For shares held in dematerialised form, a form must be filed with the depository participant to create a pledge on the shares, and the requisite filings must be made with the ROC within 30 days where the pledgor is a company.

Other filings

Under Indian law, ships are usually offered as security by filing of a statutory form with the Mercantile Marine Department and the terms and conditions of creation of a mortgage on a vessel are generally agreed between the parties in a deed of covenants that is attached to that form. Aircraft are usually offered as security pursuant to a deed of hypothecation or mortgage, and security over aircraft is registered with the Director General of Civil Aviation.

Exchange control regulations

Approvals from the RBI or the authorised dealer may be required for cross-border security creation and the enforcement of that security is required to be in accordance with the exchange control regulations and the terms and conditions of those approvals.

Stamp duty

Under Indian law, stamp duty must be paid on a facility agreement and security documents at or prior to execution for them to be admissible as evidence in a court of law. Stamp duty rates are determined based on the nature of the instrument and differ from state to state. Stamp duty needs to be paid on a document depending on the state where it is executed.

No objection from tax authorities

A no objection certificate should be obtained pursuant to section 281 of the Income Tax Act 1961 for the creation of security on certain types of assets because the security interest could be void if there are any tax proceedings or tax claims by the income tax authorities against the security provider.

Renewing a security interest

Once a security interest is perfected, are there renewal procedures to keep the lien valid and recorded?

Once a security interest is perfected and the charge filings have been made with the ROC, no further renewal procedures are required to keep the lien valid and recorded.

Stakeholder consent for guarantees

Are there ‘works council’ or other similar consents required to approve the provision of guarantees or security by a company?

Consent from works councils or trades unions is not required for the purposes of providing guarantees or security by a company in India.

Granting collateral through an agent

Can security be granted to an agent for the benefit of all lenders or must collateral be granted to lenders individually and then amendments executed upon any assignment?

Indian law recognises the concept of agency as well as trust.

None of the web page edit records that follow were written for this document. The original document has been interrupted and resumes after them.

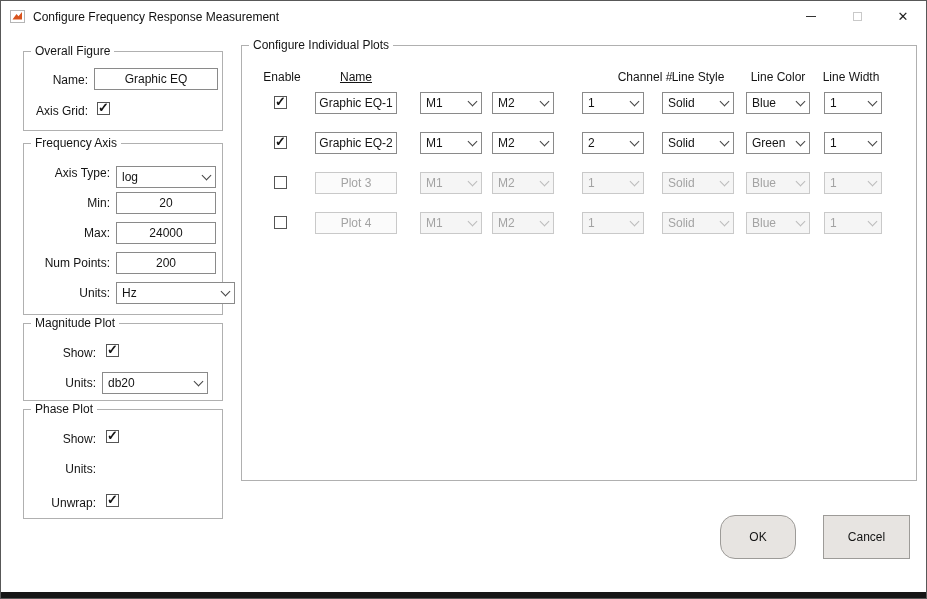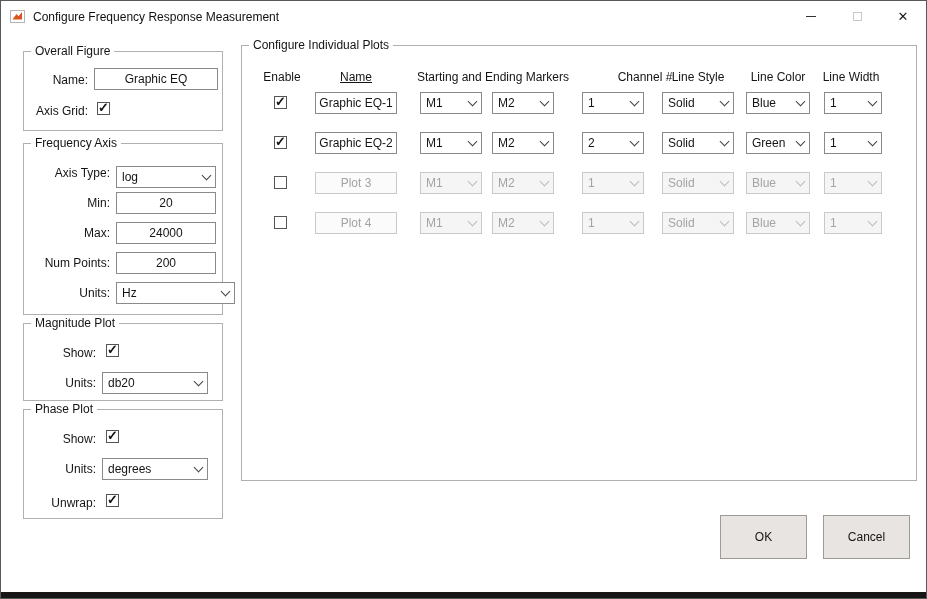"Starting and Ending Markers" span.hdr { html: <span>Starting and Ending Markers</span> -> none }
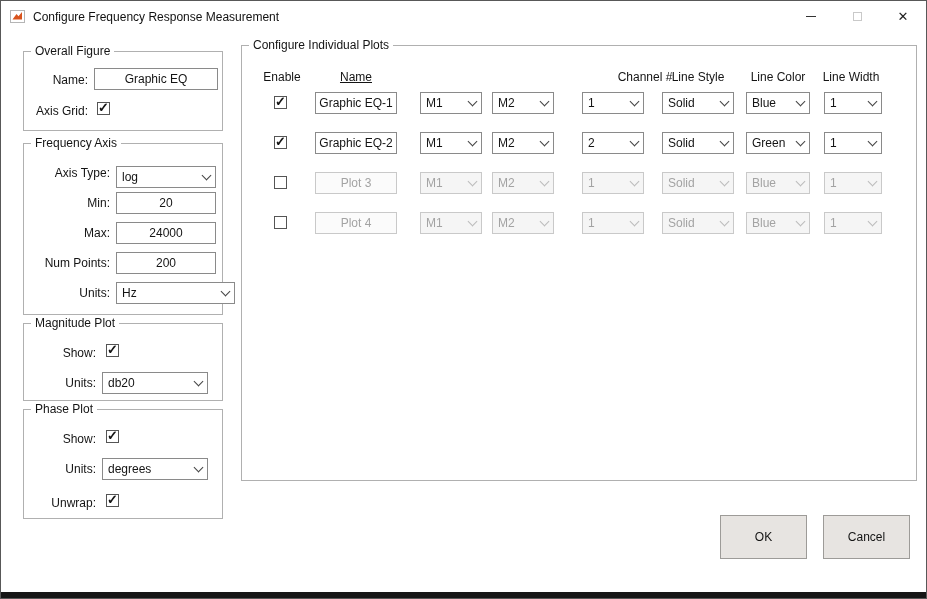"degrees" div.combo { html: <div> <span>degrees</span> <span> <i></i> </span> </div> -> none }
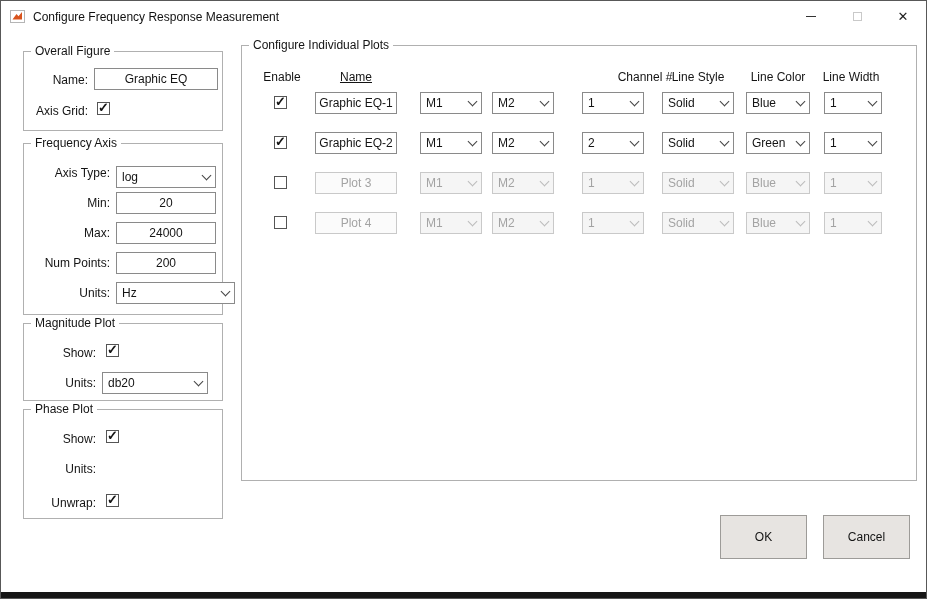"OK" div.btn { border-radius: none -> 15px; width: 87px -> 76px }
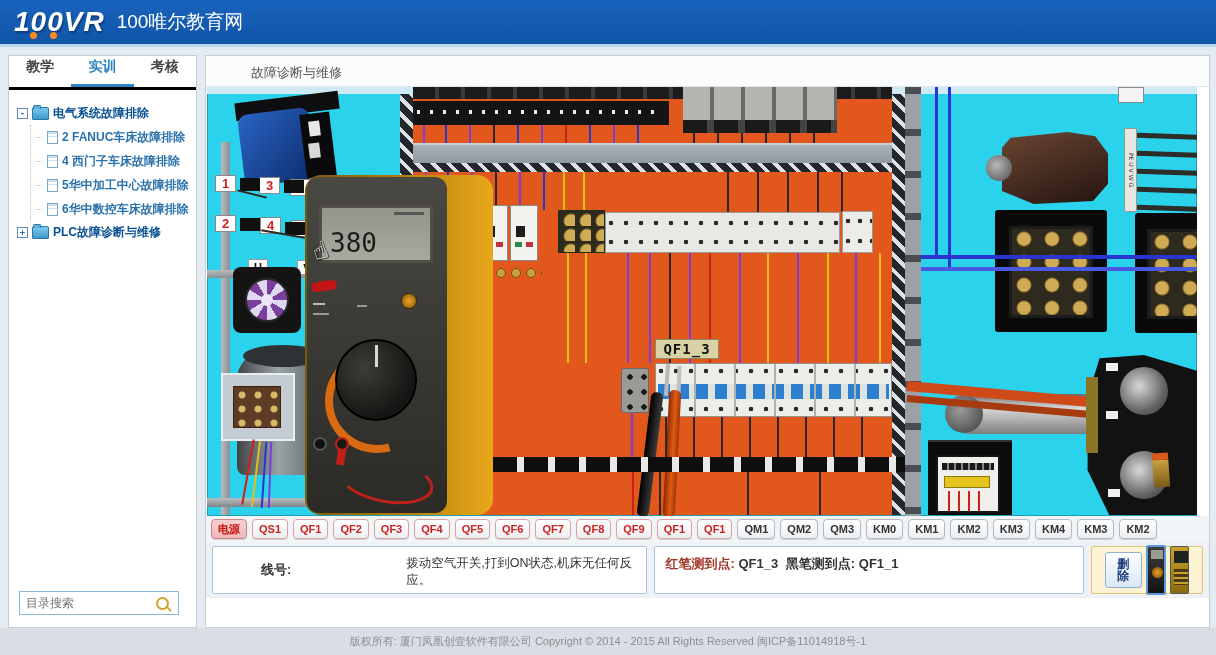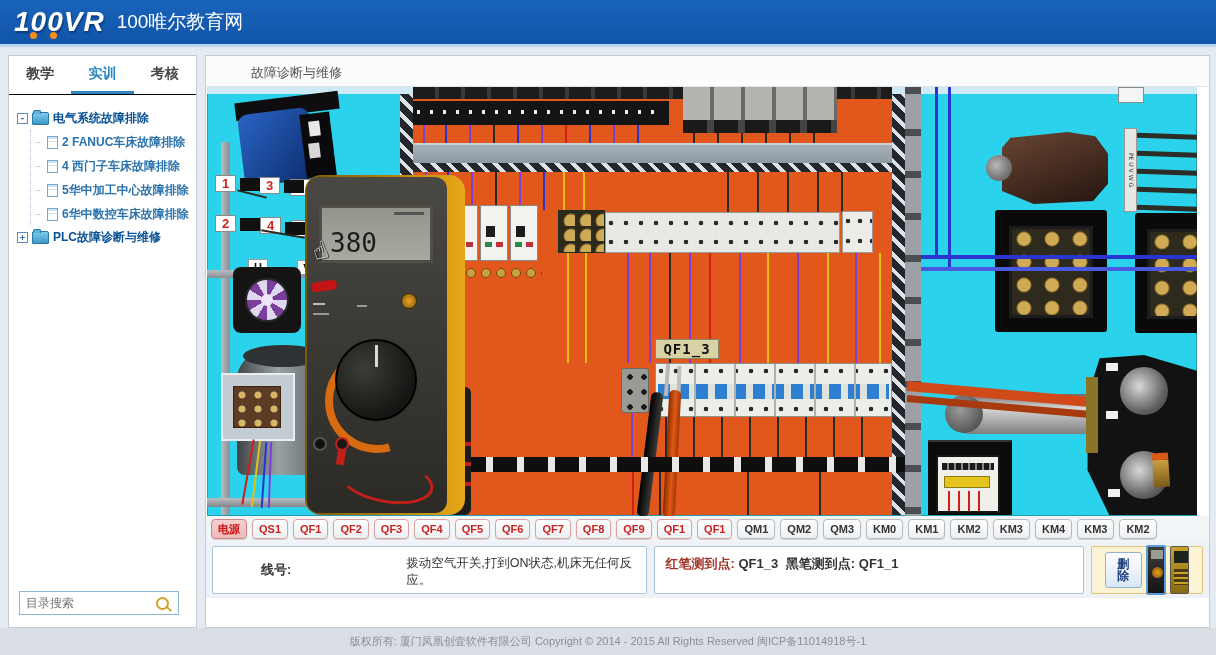"教学" .stabs { border-bottom: 1px solid #000000 -> 3px solid #000000; padding-top: 9px -> 2px }
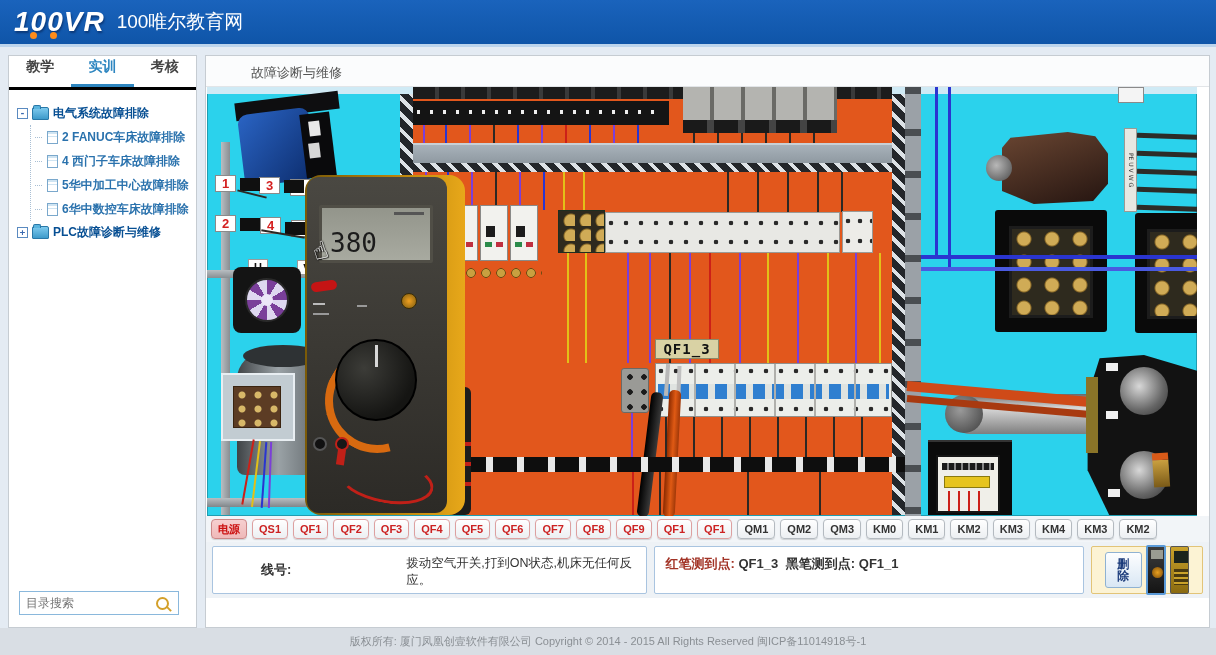"380" div { width: 160px -> 188px }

Security is typically created in favour of a security trustee in syndicated loan transactions and debenture trustee in case of NCDs. Since the security is created in favour of the trustee for the benefit of the creditors, the security is not required to be created in favour of each individual creditor. Assignments and transfers can be effected by lenders under a facility agreement without the need for any steps to be taken in relation to the underlying Indian law’s security documents for new lenders to benefit. However, in some cases, the documentation will provide that the lenders should accede to the security trustee agreement by way of a deed of accession to get the benefit of the security.

Creditor protection before collateral release

What protection is typically afforded to creditors before collateral can be released? Are there ways to structure around such protection?

The security trustee generally executes a release deed or provides confirmation in relation to release of security upon the instructions of the lenders. Different procedures may be followed depending upon the nature of the property, and appropriate confirmation can be obtained from the borrower for the protection of the lenders. For example, modifications are required in the land registry for release of security over immovable property and appropriate instructions need to be issued to a depository participant for the release of pledge over shares. Further, filings are made with the registrar of companies for the release of security on the property, and sometimes government authorities may have to be notified depending upon the nature of the assets that were secured (eg, in the case of ships and aircraft).

Fraudulent transfer

Describe the fraudulent transfer laws in your jurisdiction.

See question 33 in relation to voidable transactions.